君と紡いだ奇跡の半年
退院してから数日が経った。
二度目のこの日々は、不思議な感覚だった。
目の前に広がる景色も、教室に流れる空気も、誰かの仕草も——すべてが以前と同じなのに、俺だけが違う記憶を抱えてここにいる。
「湊、おはよう!」
紗希がいつも通りの笑顔で教室に入ってきた。
「おはよ」
この笑顔も、また会えた。
紗希が俺の前の席に腰を下ろすと、後ろから真が教科書を小脇に抱えてやってきた。
「ほらよ。昨日のプリントまとめといたぞ」
「サンキュ」
「いいって。お前が病み上がりで大変なんだからよ」
その優しさに、心がじんわりと温かくなる。
知っている。
真は、あの最初の時間軸でも同じことをしてくれていた。
すべてが予定通り進んでいる——いや、運命通りと言うべきか。
(でも、今回は違う。俺は知っているんだ)
何が待っているのかも、どれだけの時間が残されているのかも。
だったら——
今度こそ、守りたいものを守りたい。
*
放課後、俺たちは音楽室に集まった。
「よーし、今日も気合い入れてくぞ!」
真がベースを肩にかけながら叫ぶ。
紗希は笑顔でキーボードの前に座り、俺はギターのチューニングを始めた。
この瞬間が、たまらなく好きだ。
「新曲の歌詞、湊はどう? 進んでる?」
紗希が優しく問いかけてくる。
「ああ、昨日かなり書いたよ」
「おお!さすがだな」
真が嬉しそうにうなずく。
実際は——書いたというより、思い出したのだ。
前の時間軸で完成させた歌詞を、俺の中ではすでに覚えていた。
「じゃあ、少し合わせてみようか」
紗希がコード進行を弾き始め、真のベースが重なる。
俺はそっと深呼吸して、マイクの前に立った。
『いつか終わる この時を 誰より強く抱きしめて
君と描く未来が ここにあると信じたい』
歌いながら、自然と胸が熱くなった。
こうして歌える今が、何よりも愛おしかった。
「やっぱり……いい曲だな」
演奏が終わると、真がしみじみと呟いた。
「湊の歌詞、ほんとに綺麗だよ」
紗希も微笑んでくれる。
「ありがとな」
言葉にすると、少し涙がにじみそうになった。
(本当は、もう一度書き直せたからこそ今があるんだ)
それを二人は知らない。
(でも、この秘密は俺だけが背負おう)
*
練習のあと、帰り道。
紗希と二人で歩いていた。
「最近、元気そうでよかった」
「うん、体調もだいぶ落ち着いてる」
「……無理だけはしないでね」
紗希が立ち止まり、俺の顔を覗き込む。
この表情も前とまったく同じだ。
「紗希、ありがとう」
「え?」
「こうして気にかけてくれて。
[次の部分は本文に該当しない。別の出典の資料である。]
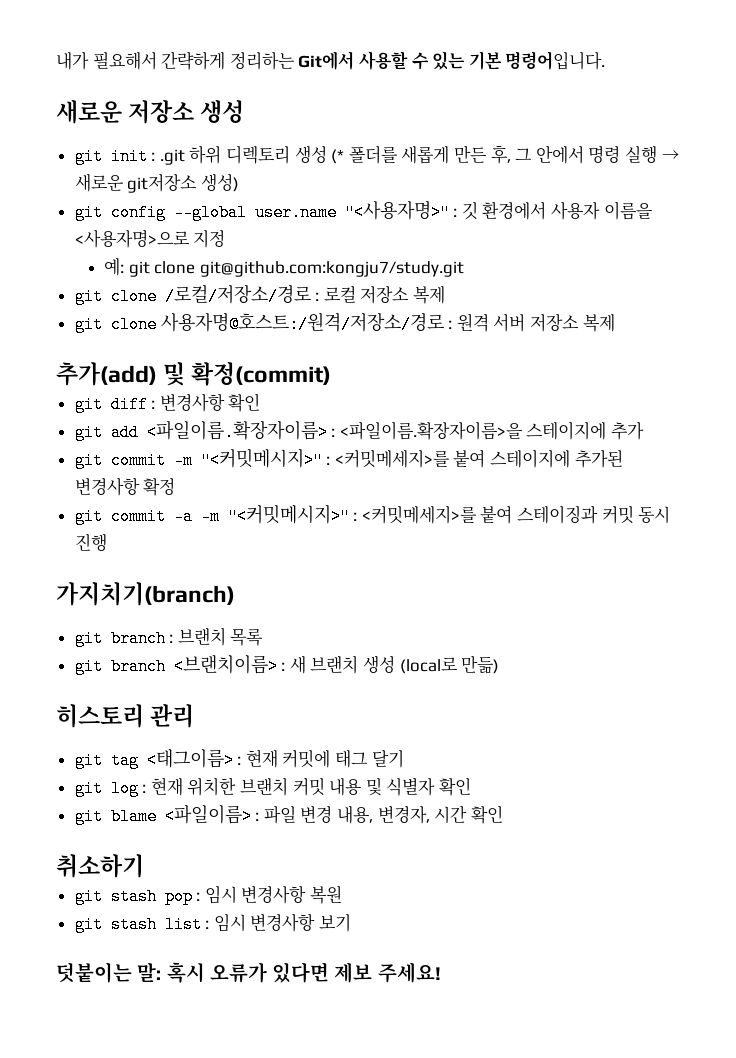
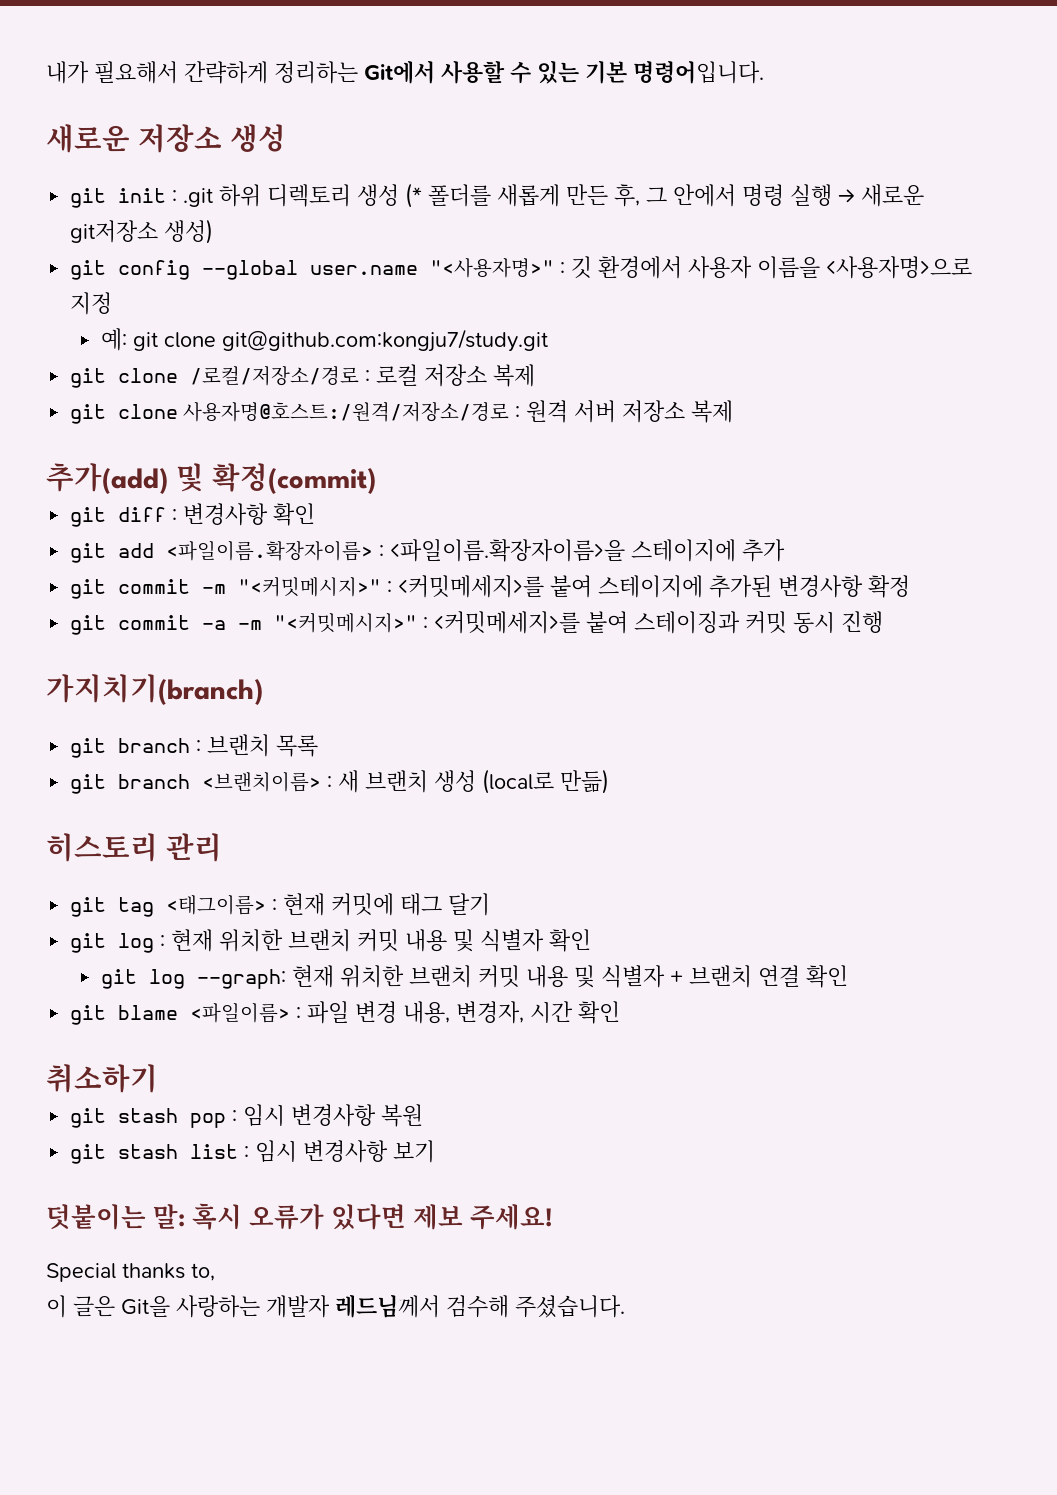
(472, 786) none -> [100,965,848,989] // git log --graph: 현재 위치한 브랜치 커밋 내용 및 식별자 + 브랜치 연결 확인
(441, 972) none -> [46,1263,215,1282] [46,1295,625,1318] // Special thanks to, // 이 글은 Git을 사랑하는 개발자 레드님께서 검수해 주셨습니다.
すごく救われてるんだ」
今まで言えなかった感謝を、素直に伝えたかった。
紗希は少し驚いた顔をして、すぐに照れたように微笑んだ。
「……そう言ってくれるなら、私も嬉しい」
その笑顔が、何よりの答えだった。
(今度は、紗希に……もっと自分の気持ちを伝えられるようになりたい)
胸の中に、小さな決意が生まれた瞬間だった。
*
数日後。
また音楽室での練習が始まった。
「なあ湊、次のライブさ——文化祭の後夜祭、出てみないか?」
真が突然切り出した。
「後夜祭?」
「そう! 今年から実行委員がライブ枠作るって話が出てるんだ」
「マジで? それ初耳だわ」
「この前、委員の連中が盛り上がってたぞ。うちのバンド、絶対推薦されるって」
紗希も嬉しそうに声を弾ませた。
「チャンスだよ、湊!」
(そうだった——)
思い出した。前の時間軸でもこの話はあった。
でも、その時は病状が悪化して途中で出場を諦めたんだ。
(なら、今度は——)
「よし、やろう。出よう、後夜祭」
力強く言った俺に、真も紗希も目を輝かせた。
「よっしゃあ!」
「やったあ!」
俺たちの新たな目標が決まった瞬間だった。